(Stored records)
[Start of section]

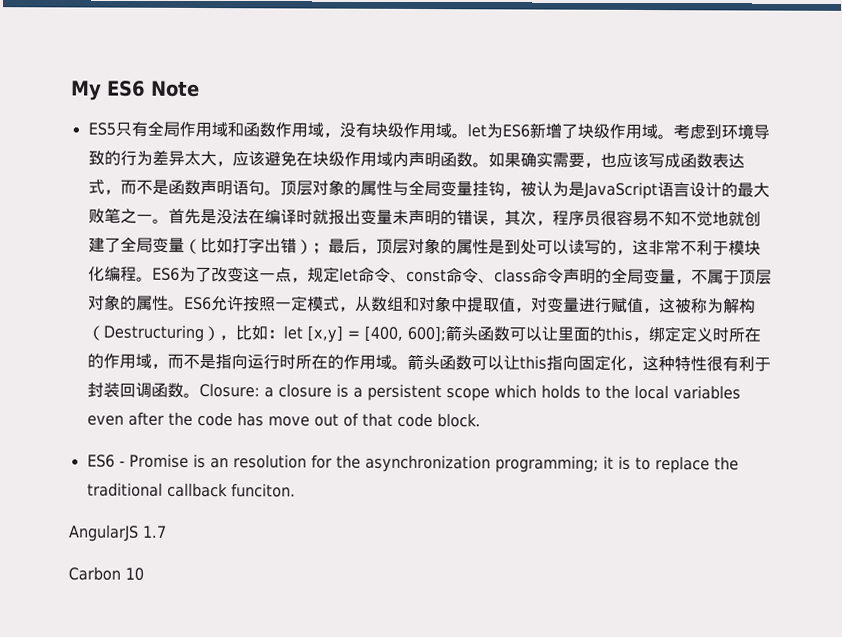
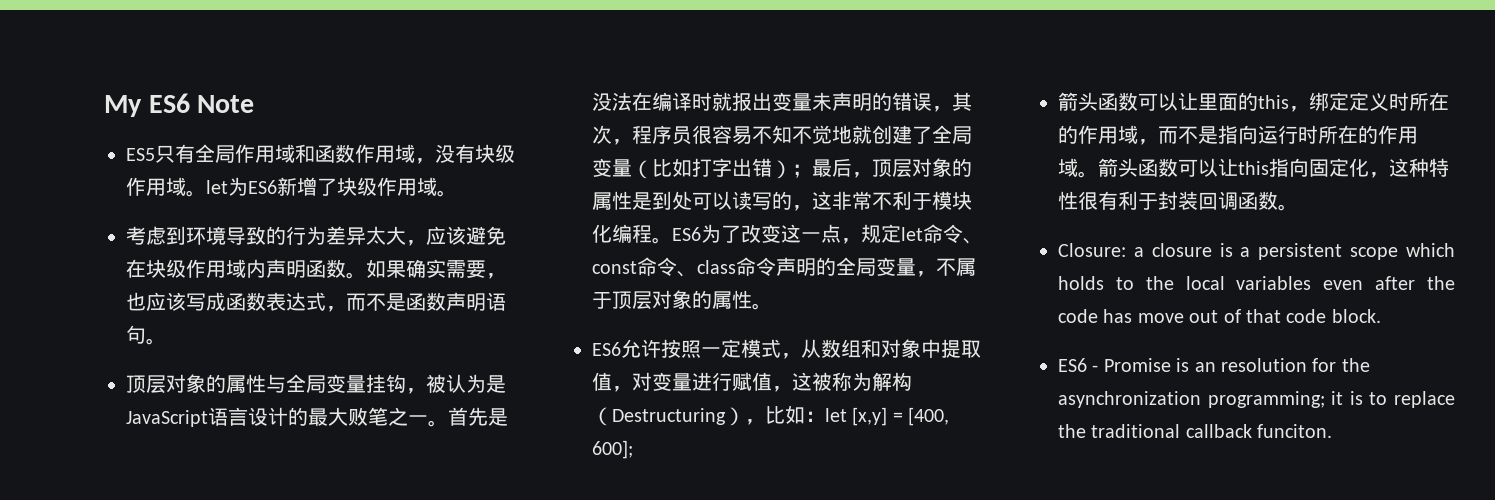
(674, 137) none -> (457, 193) //
(281, 193) none -> (166, 341) //
(185, 308) none -> (772, 306) //
(446, 334) none -> (633, 449) //
(200, 395) none -> (1298, 207) //
[68,524,167,542] [68,566,144,581] // AngularJS 1.7 // Carbon 10 -> (1333, 431) none

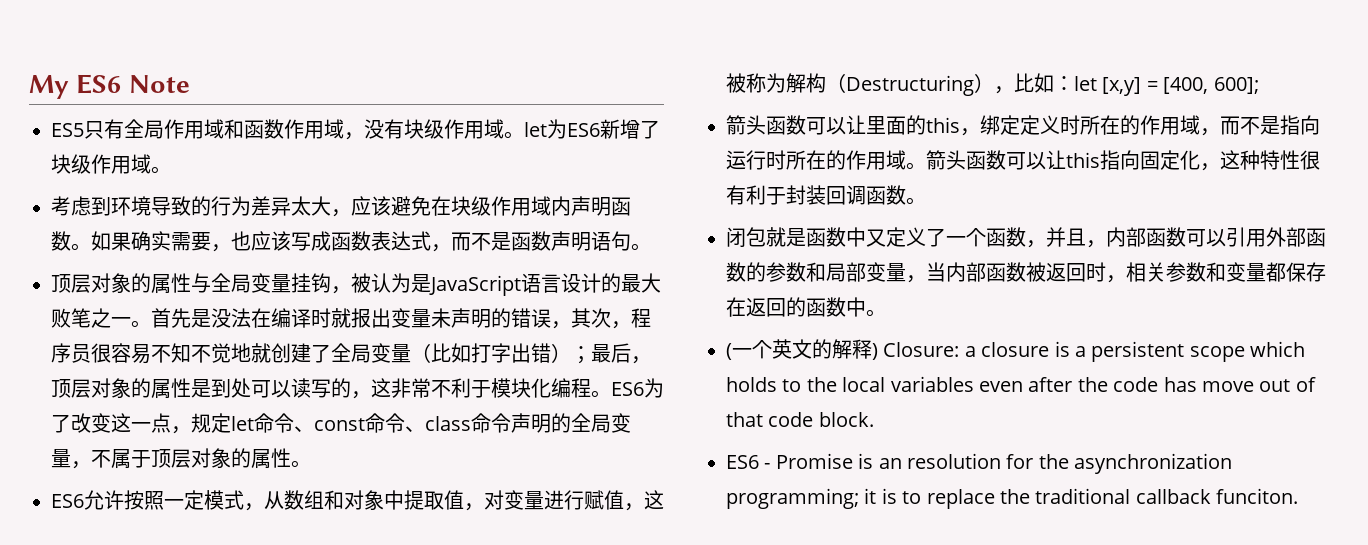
(1298, 207) none -> [726,227,1326,248] [726,262,1326,283] [726,297,886,317] [726,339,878,360] 闭包就是函数中又定义了一个函数，并且，内部函数可以引用外部函数的参数和局部变量，当内部函数被返回时，相关参数和变量都保存在返回的函数中。 // (一个英文的解释)

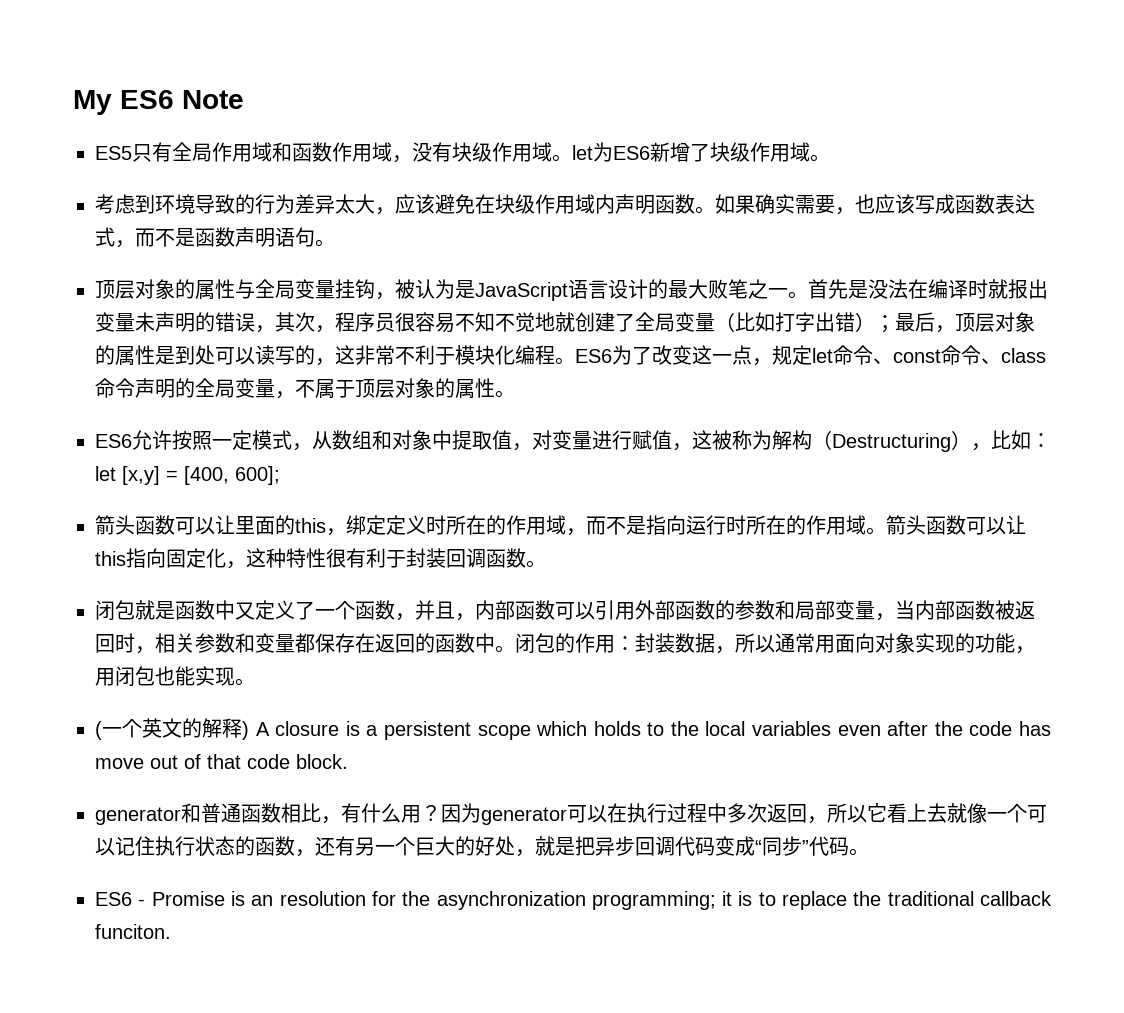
(886, 313) none -> [515,633,1035,654] [95,666,255,687] 闭包的作用：封装数据，所以通常用面向对象实现的功能，用闭包也能实现。
[883,342,976,357] Closure: a -> [255,722,270,736] A
(874, 419) none -> [95,803,1047,825] [95,836,869,857] // generator和普通函数相比，有什么用？因为generator可以在执行过程中多次返回，所以它看上去就像一个可以记住执行状态的函数，还有另一个巨大的好处，就是把异步回调代码变成“同步”代码。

[End of section]

▶ **TASK**
Print the data above exactly, minus pictures.

▶ **REPLY**
(674, 137) none -> (457, 193) //
(281, 193) none -> (166, 341) //
(185, 308) none -> (772, 306) //
(446, 334) none -> (633, 449) //
(200, 395) none -> (1298, 207) //
[68,524,167,542] [68,566,144,581] // AngularJS 1.7 // Carbon 10 -> (1333, 431) none

(1298, 207) none -> [726,227,1326,248] [726,262,1326,283] [726,297,886,317] [726,339,878,360] 闭包就是函数中又定义了一个函数，并且，内部函数可以引用外部函数的参数和局部变量，当内部函数被返回时，相关参数和变量都保存在返回的函数中。 // (一个英文的解释)

(886, 313) none -> [515,633,1035,654] [95,666,255,687] 闭包的作用：封装数据，所以通常用面向对象实现的功能，用闭包也能实现。
[883,342,976,357] Closure: a -> [255,722,270,736] A
(874, 419) none -> [95,803,1047,825] [95,836,869,857] // generator和普通函数相比，有什么用？因为generator可以在执行过程中多次返回，所以它看上去就像一个可以记住执行状态的函数，还有另一个巨大的好处，就是把异步回调代码变成“同步”代码。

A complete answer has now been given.